12 greatest Shakespeare movie adaptations

12 greatest Shakespeare movie adaptations

The Shakespearean stories have been adapted, filmed and remade for the big screen over the years, there are Oscar winners, foreign films and even a sci-fi movie. When a movie director gets a proper handle on one of Shakespeare’s plays and gets actors good enough to speak it naturally, great films happen. Let's take a look at this twelve movie list that do wonderful things with Shakespeare plays:

12. Love’s Labour’s Lost (2000)

Not a perfect adaptation by any means, but one with plenty of ambition. Kenneth Branagh, yet again – he loves a bit of Shakespeare, does Ken – imagines the story of four friends who swear off love as an old Hollywood musical, with a variety of George Gershwin and Cole Porter songs whacked in among all the iambic pentameter. When it works it’s thoroughly charming; when it doesn’t it’s at least trying very hard.

11. Much Ado About Nothing (2012)

Joss Whedon’s follow-up to The Avengers couldn’t have been smaller. It’s a black-and-white version of Much Ado About Nothing, shot in his house and starring various friends from the Whedonverse. And it’s a brisk adaptation that is much funnier than most. Amy Acker is particularly good as Beatrice, pratfalling and wisecracking like a 1940s screwball heroine. Less lavish than Kenneth Branagh's but no less well done. A perfect entry point for people who think they hate Shakespeare.

10. Much Ado About Nothing (1993)

An explosion of loviness, with Kenneth Branagh, Emma Thompson, Kate Beckinsale, Richard Briers, Imelda Staunton and other posh people making up the British side of this comedy of mistaken identities and suppressed affections. On the American side, Michael Keaton is superb as the bumbling Dogberry, while Denzel Washington makes a dashing prince. You suspect that Keanu Reeves, as the villain of the piece, might be there mostly for star power, bless him.

9. Forbidden Planet (1956)

"Any sufficiently advanced technology is indistinguishable from magic," wrote sci-fi novelist Arthur C. Clarke, and this uncredited adaptation of Shakespeare's final play amply proves his point. Prospero becomes reclusive scientist Morbius, lord of a distant world, while "airy spirit" Ariel becomes Robby the Robot.

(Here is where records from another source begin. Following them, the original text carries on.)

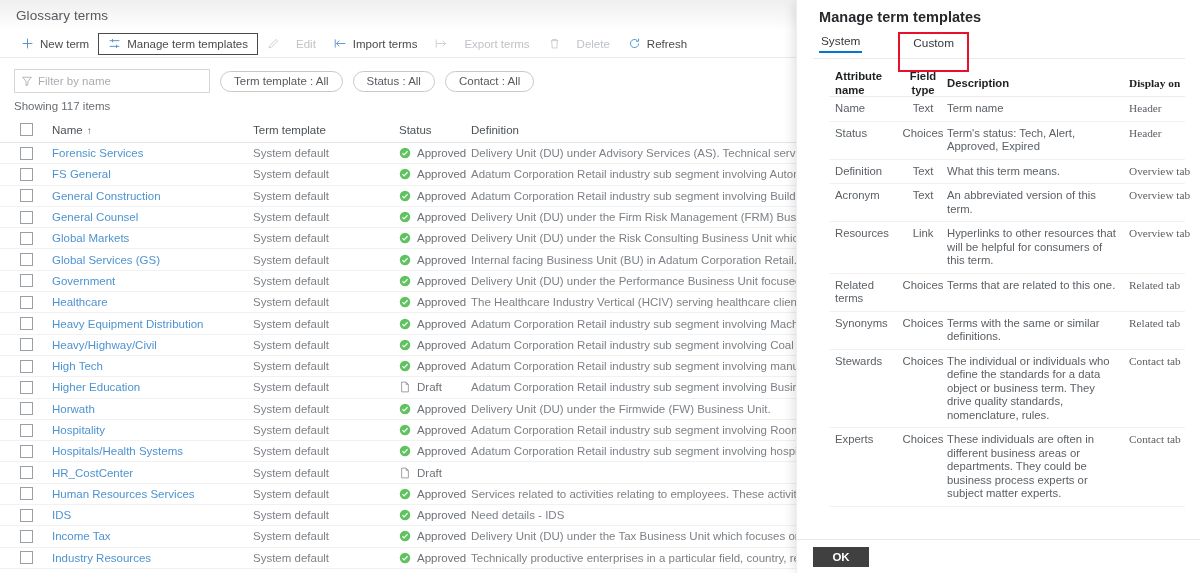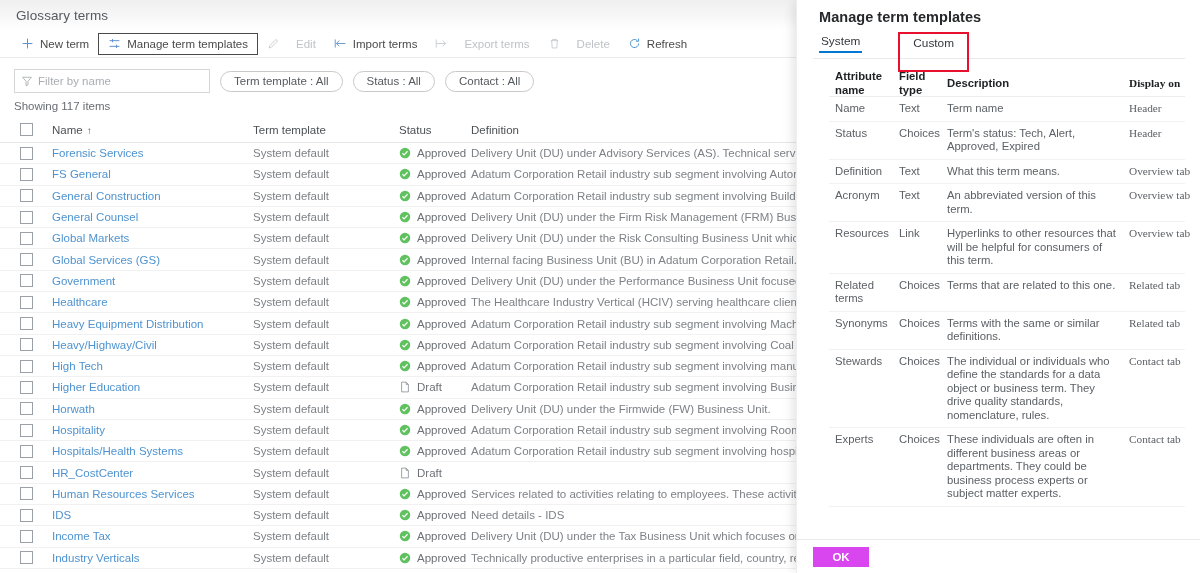"Field type" .pc-type { text-align: none -> center }
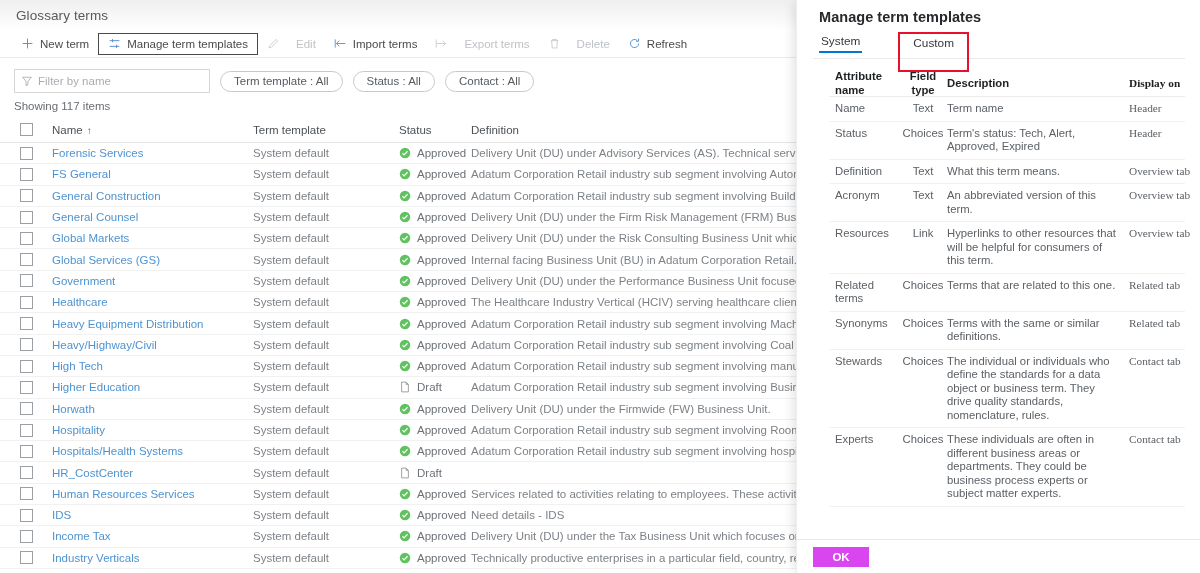"Industry Verticals" span.name-link { text: Verticals -> Resources }
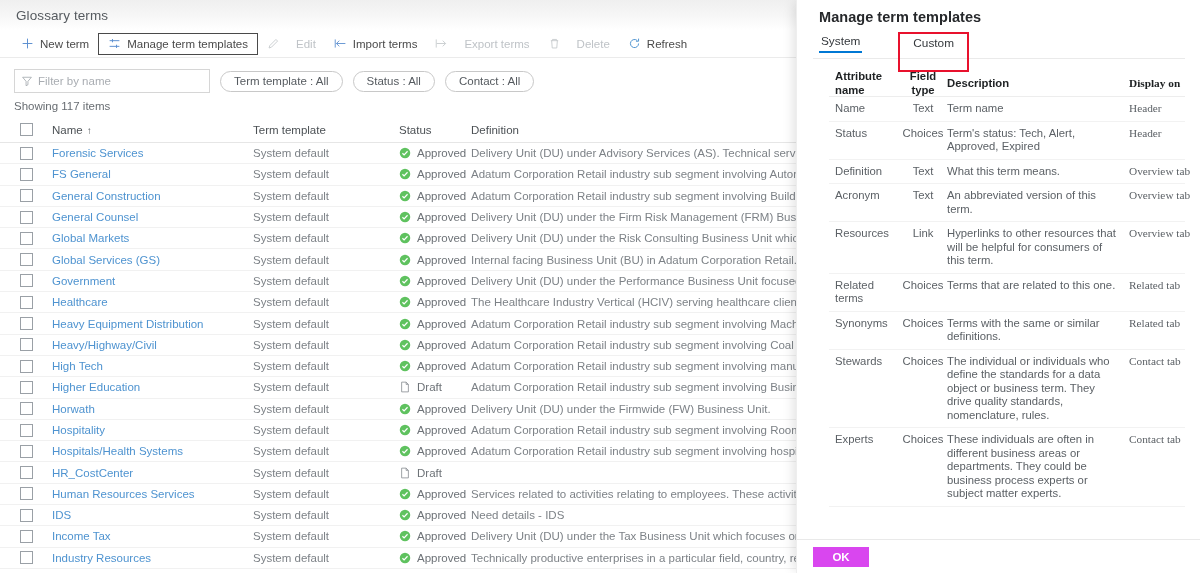"OK" .ok-btn { background: #d946ef -> #404040 }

8. 10 Things I Hate About You (1999)

After Romeo + Juliet, transposing Shakespeare to the halls of American high schools became, like, totally a thing. One of the most successful was 10 Things I Hate About You, which doesn’t have any of that confusing Shakespeare language but does have the plot of the horribly titled The Taming of the Shrew. Much of its success is owed to its leads, with Julia Styles determined rather than surly as a girl tricked into a relationship with a slacker played by Heath Ledger, who acts with the enthusiastic charm of a puppy who got at the chocolate.

7. Titus (1999)

Forget her Broadway disaster Spider-Man: Turn Off the Dark: Julie Taymor’s earlier adaptation of one of Shakespeare’s lesser-known plays, boasts plenty of visual extravagance, with an unhinged Anthony Hopkins in the title role and plenty of Mussolini-esque production design. The film’s unique set design combines time periods, having ancient Rome as its backdrop but also featuring automobiles and other modern staples. Taymor is a visually expressive director and isn’t afraid to embrace the graphic violence of the play. And in the scene where Titus’s brother Marcus (Colm Feore) finds his niece Lavina (Laura Fraser) brutally mutilated, Taymor actually crafts an image both poetic and gruesome, just as Shakespeare would’ve liked it.

6. Coriolanus (2012)

Ralph Fienne’s directorial debut is a brooding, bloodthirsty take on the tale of a war hero whose optimism and pride turn to cruelty and bitterness as his rivals and self-regard bring him low. It’s Shakespeare as gun-toting war movie and bristles with violence and glistens with blood. Shakespeare is rarely so manly.

5. West Side Story (1961)

Romeo and Juliet again, but this time turned into a New York musical with two rival street gangs and Tony, a member of the American gang, falling for Maria, the sister of the leader of the Puerto Rican gang. There’s a lot you can make fun of – the rivals gangs and their dance-offs are about as threatening as a charging group of kittens – but the tunes are all exceptionally catchy and imaginatively staged. It does, however, wimp away from the ending of Romeo and Juliet, and perhaps undo the entire point of the play, by having Maria survive and just have a bit of a cry.

4. Hamlet (1996)

There are several arguments for the best screen Hamlet. There’s probably quite a big crowd screaming for the Laurence Olivier 1948 version, which won a Best Picture Oscar but is rather stagey and simplifies the play. There are probably even people fighting the corner for Franco Zeffirelli’s Mel Gibson-starring version. Kenneth Branagh’s take, though, is surely definitive if only for including every word of the play (oddly, Branagh was nominated for a Best Adapted Screenplay Oscar for not adapting the play). It’s impeccably played by an astonishing cast and rummages in both the political and psychological depths of the play. Also, it looks absolutely stunning.

3. Henry V (1944)

You’ve got to have one Laurence Olivier in any Shakespeare list, so it’s this grand, experimental take on Henry V. Made toward the end of World War II it was intended as a rousing rush of patriotism and support for ‘our boys’, and is very successful as such. The shift between stage and ‘real life’ settings works superbly and there’s no better delivery of the St Crispin’s Day speech.

2. Throne Of Blood (1957)

Using the plot but not the text of Macbeth, Akira Kurosawa relocates the Scottish play to feudal Japan. Toshiru Mifune is on absolutely furious form as the samurai who is told he’ll become a powerful lord and goes on a destructive mission of vengeance and entitlement, spurred on by an ambitious wife. There’s no other Macbeth adaptation that captures the play’s creeping doom.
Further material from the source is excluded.